[WORK TO BE COMPLETED]
Leave out the images and return all the data word for word.

(Structured diff data)
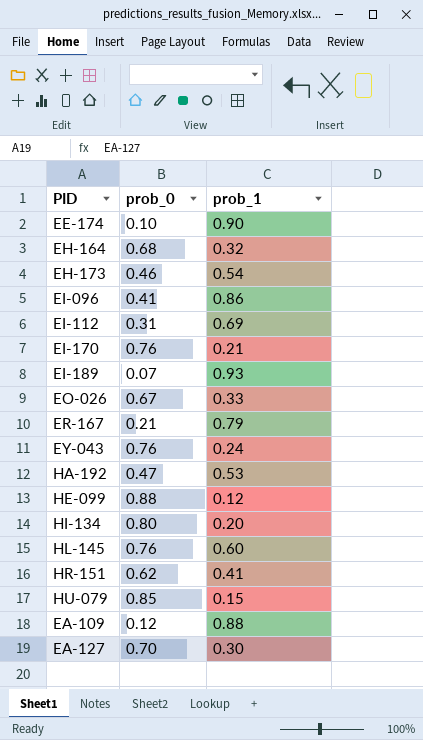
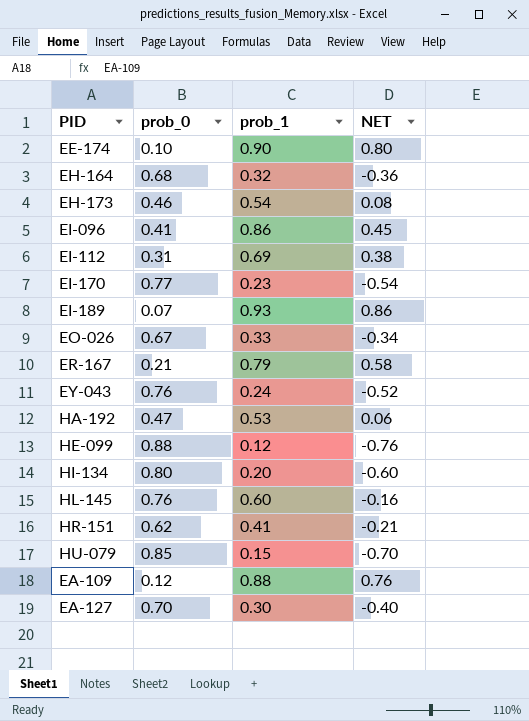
column NET | formula: none -> [prob_1] - [prob_0]
EI-170 | prob_0: 0.76 -> 0.77
EI-170 | prob_1: 0.21 -> 0.23

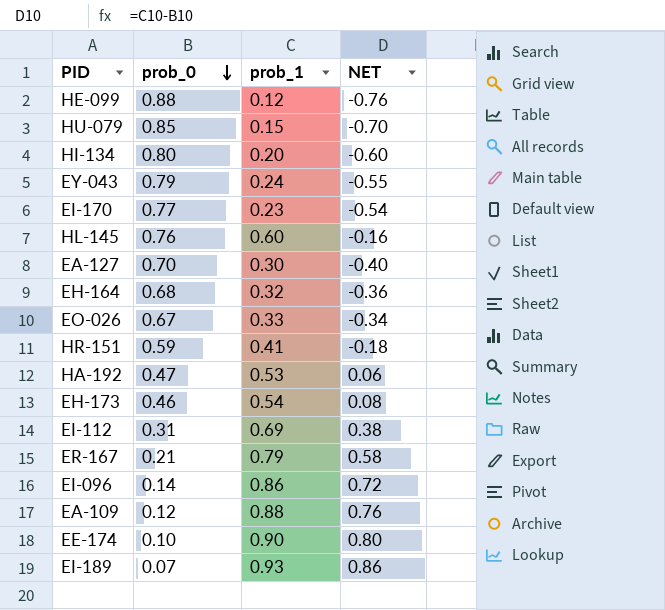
row order: none -> prob_0 descending
EY-043 | prob_0: 0.76 -> 0.79
EY-043 | NET: -0.52 -> -0.55
HR-151 | prob_0: 0.62 -> 0.59
HR-151 | NET: -0.21 -> -0.18
EI-096 | prob_0: 0.41 -> 0.14
EI-096 | NET: 0.45 -> 0.72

[ANSWER TO THIS PROBLEM]
column NET | formula: none -> [prob_1] - [prob_0]
EI-170 | prob_0: 0.76 -> 0.77
EI-170 | prob_1: 0.21 -> 0.23

row order: none -> prob_0 descending
EY-043 | prob_0: 0.76 -> 0.79
EY-043 | NET: -0.52 -> -0.55
HR-151 | prob_0: 0.62 -> 0.59
HR-151 | NET: -0.21 -> -0.18
EI-096 | prob_0: 0.41 -> 0.14
EI-096 | NET: 0.45 -> 0.72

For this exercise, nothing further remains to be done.